I’m interested in getting feedback on my proposal and will touch base with The Smokey Wire as the project goes forward. Questions at this stage are below.

Here’s part of the writeup I did for a proposal.

“Some groups seem to support prescribed fire, but not mechanical treatment of fuels. While developing markets for woody material seems key to funding this work through time at the scale required, some organizations do not support these efforts. In some cases, they may think that those markets would ultimately lead to environmental degradation (pers. comm.). Many national groups are also active in efforts such as Wilderness legislation, and these designations would have impacts on suppression actions, as well as fuel treatments and, in some cases, the use of prescribed fire.

Where timber industry is active, we seem to have an endless conflict that is reminiscent of the old Timber Wars.
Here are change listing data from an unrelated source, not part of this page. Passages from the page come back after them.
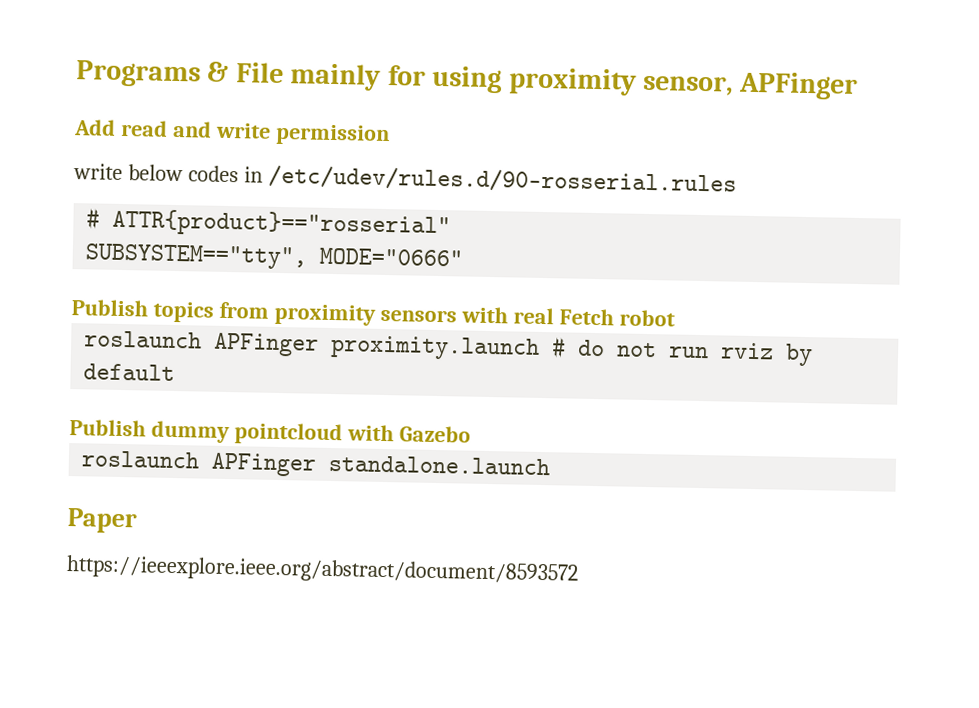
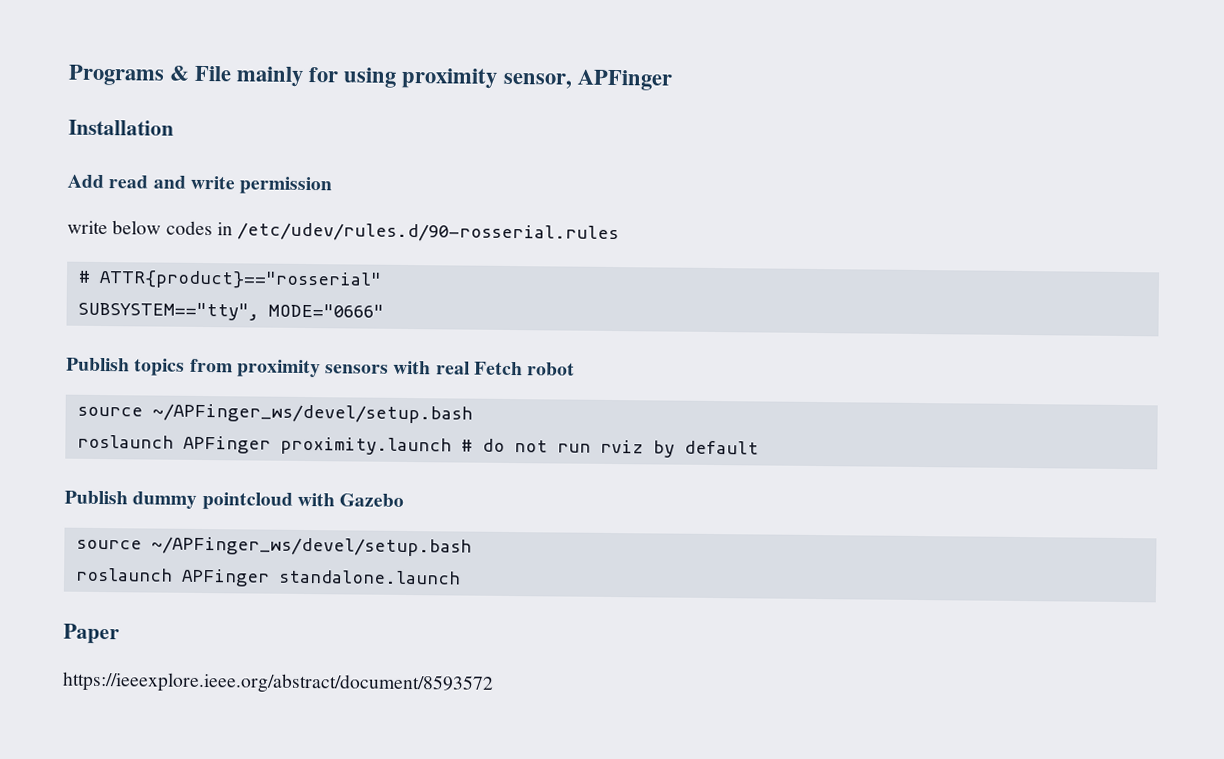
(859, 85) none -> [68,119,174,136] // Installation
(675, 318) none -> [76,403,473,424] // source ~/APFinger_ws/devel/setup.bash
(471, 434) none -> [75,536,472,557] // source ~/APFinger_ws/devel/setup.bash

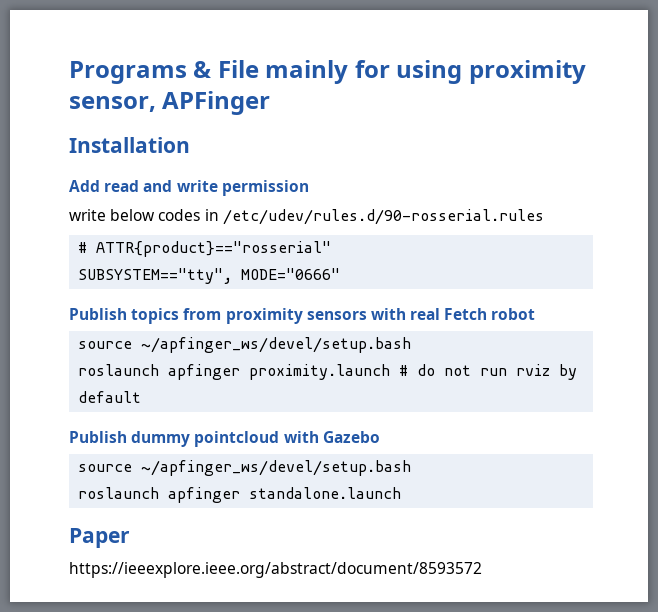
[151,403,473,424] [76,434,271,454] ~/APFinger_ws/devel/setup.bash // roslaunch APFinger -> [141,337,412,353] [78,364,241,380] ~/apfinger_ws/devel/setup.bash // roslaunch apfinger
[150,536,472,557] [75,567,270,587] ~/APFinger_ws/devel/setup.bash // roslaunch APFinger -> [141,460,412,476] [78,487,241,503] ~/apfinger_ws/devel/setup.bash // roslaunch apfinger

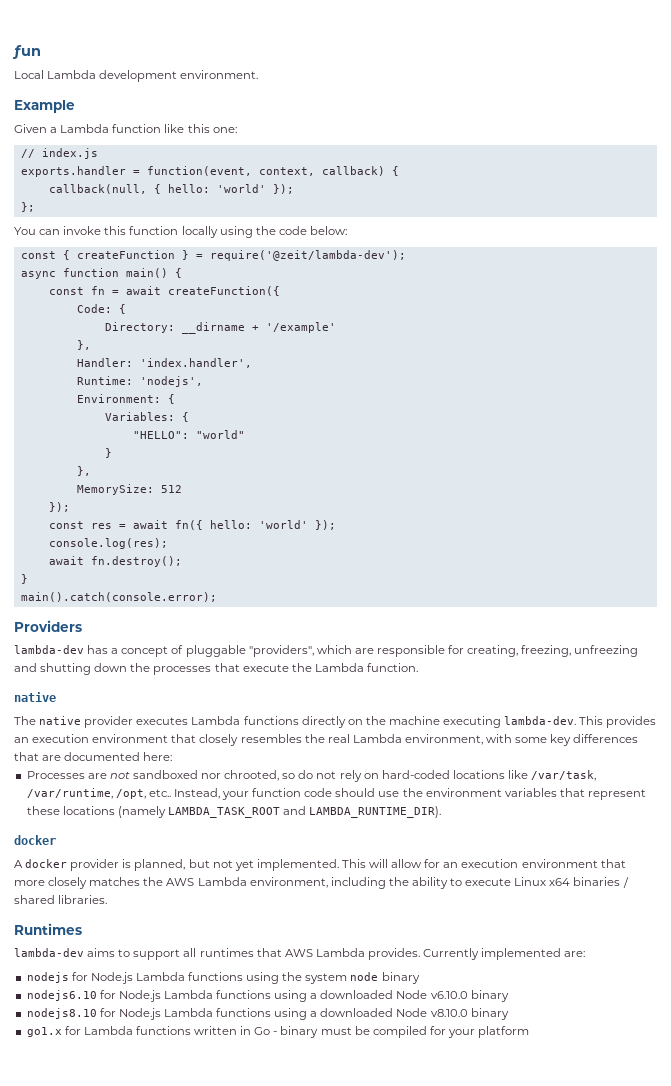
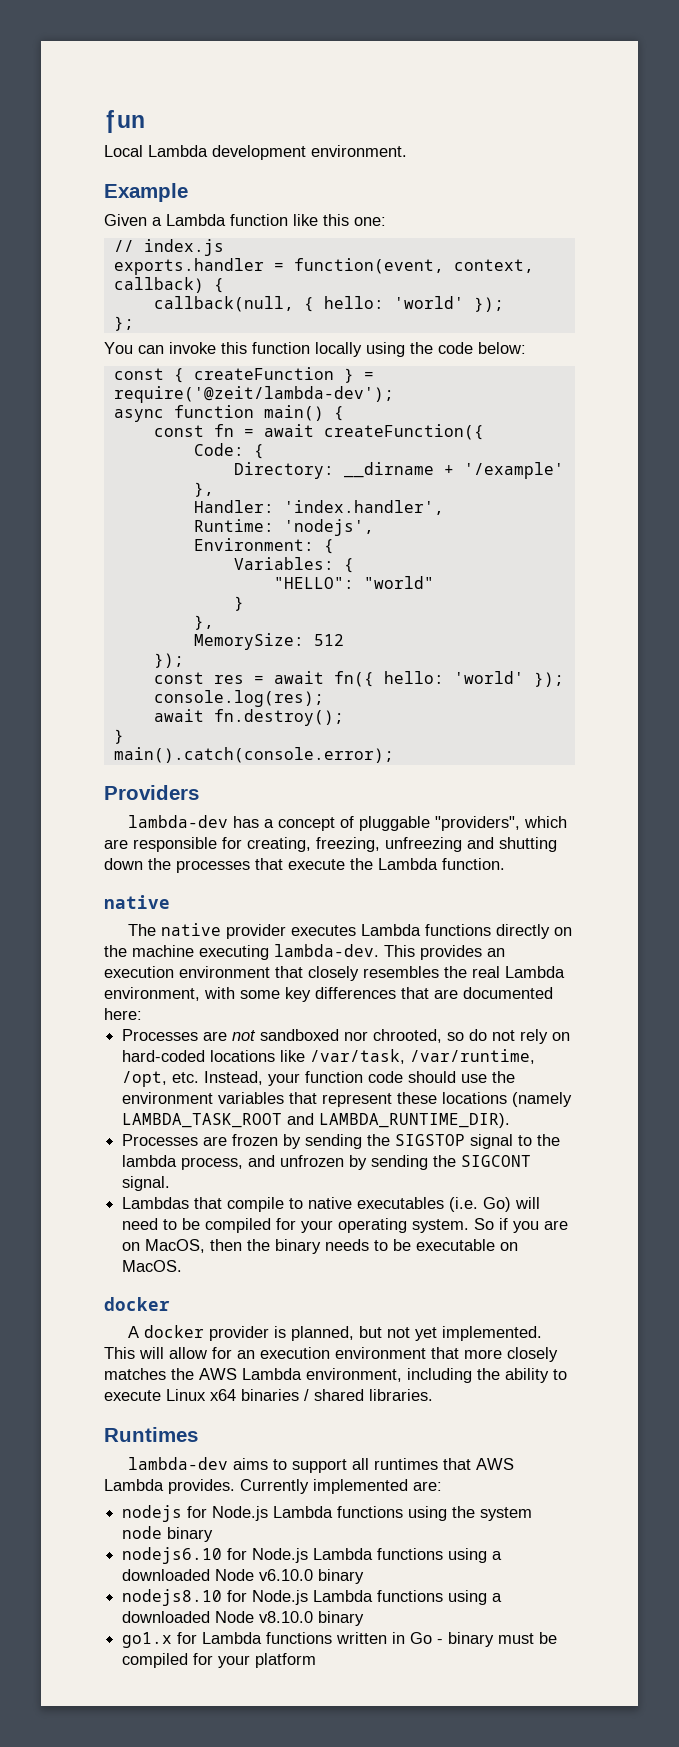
[148,789,171,797] etc.. -> [172,1072,200,1083] etc.
(442, 812) none -> [122,1134,561,1149] [122,1155,532,1170] [122,1176,171,1191] [122,1197,541,1212] [122,1218,569,1233] [122,1239,519,1254] [122,1260,183,1272] // Processes are frozen by sending the SIGSTOP signal to the lambda process, and unfrozen by sending the SIGCONT signal. // Lambdas that compile to native executables (i.e. Go) will need to be compiled for your operating system. So if you are on MacOS, then the binary needs to be executable on MacOS.

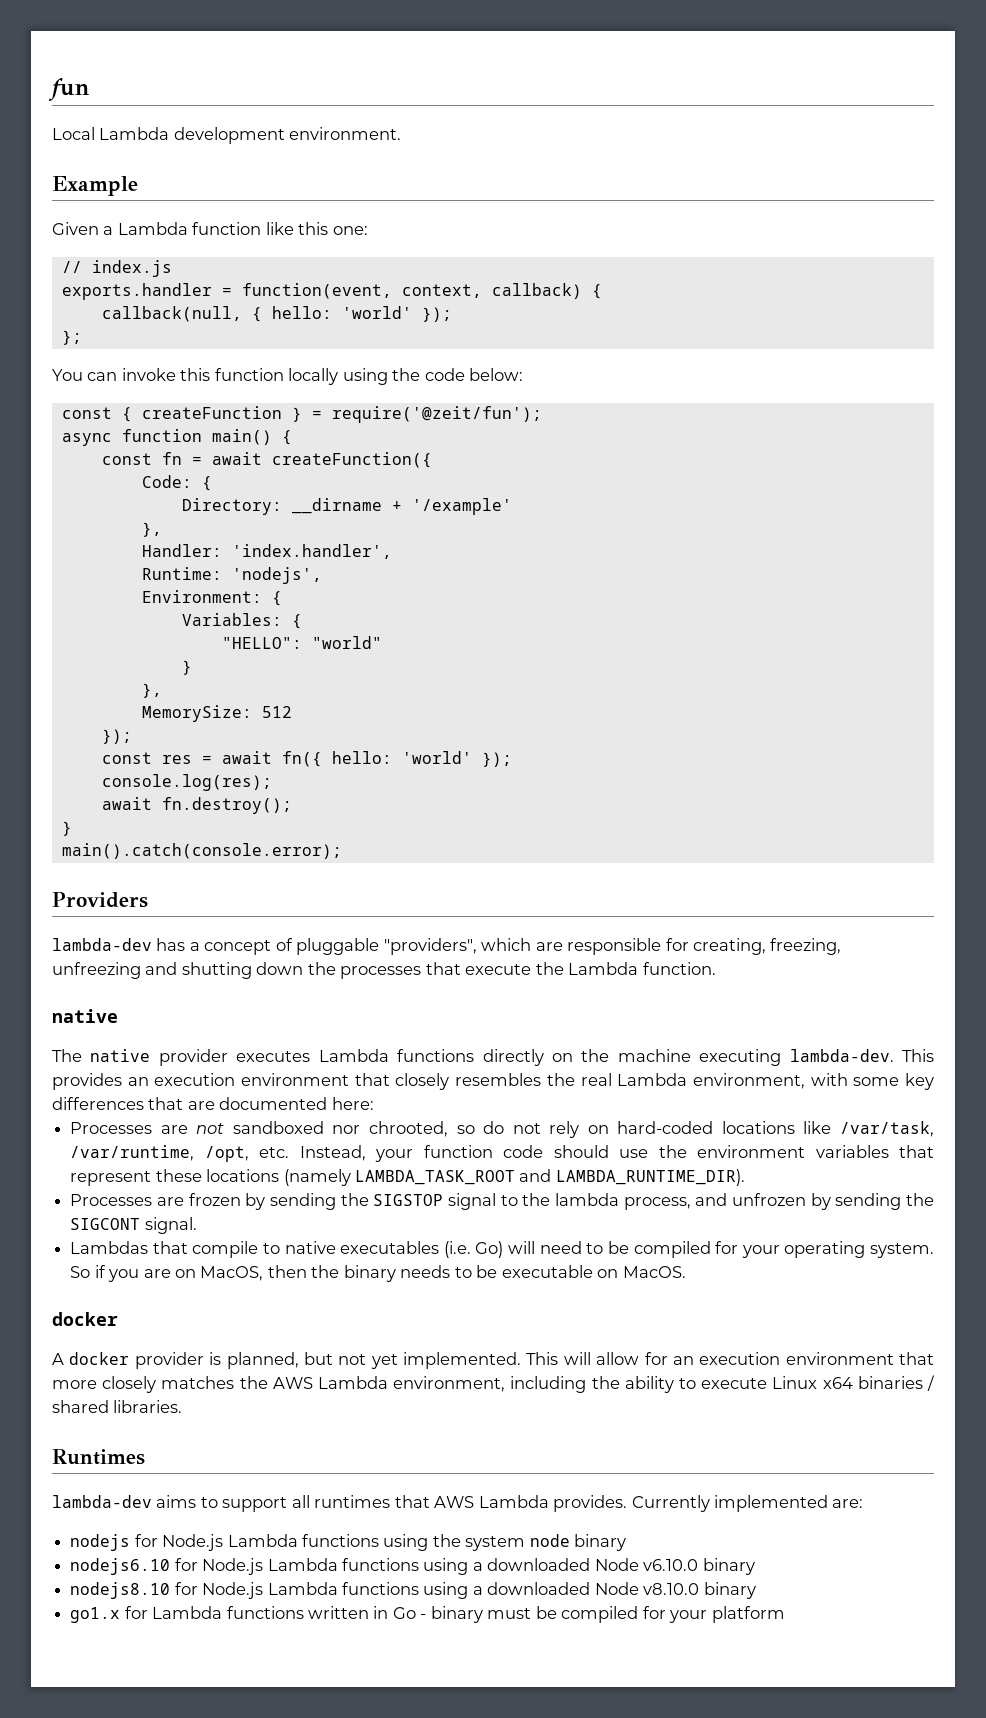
[113,386,394,403] require('@zeit/lambda-dev'); -> [331,406,542,423] require('@zeit/fun');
Litigation holds up projects. Republicans want to streamline. Democrats argues that the methods used are bad, and that the R’s are in the pockets of the timber industry and want to destroy federal lands and so on.   Some scientists chime in with “logging won’t stop fires” and we’re off to the “talking past each other” races.

Meanwhile, other states without a history of Timber Wars simply want to develop some uses for material removed in mitigation efforts so that they can offset some costs, and not release carbon and particulates from burning piles. They may feel their views and needs are not seen at the national level because at that scale, the partisan framing of the issue has sucked all the oxygen (so to speak) out of the policy room. And the fact that Coloradans, New Mexicans, and Californians would like these markets for the material can’t ignite, or fan the flames of partisan factionalism.

To move into the future as we manage fire in a changing climate, we need to identify where we agree, and find national policies that suit both the Timber Wars and the market-free parts of the West.

For the purposes of this paper, I will focus two different kinds of groups. First are the litigators, and second, the national influencers who help set Administration policy and lobby Congress, which tend to be large national environmental groups. I will select five groups in each category.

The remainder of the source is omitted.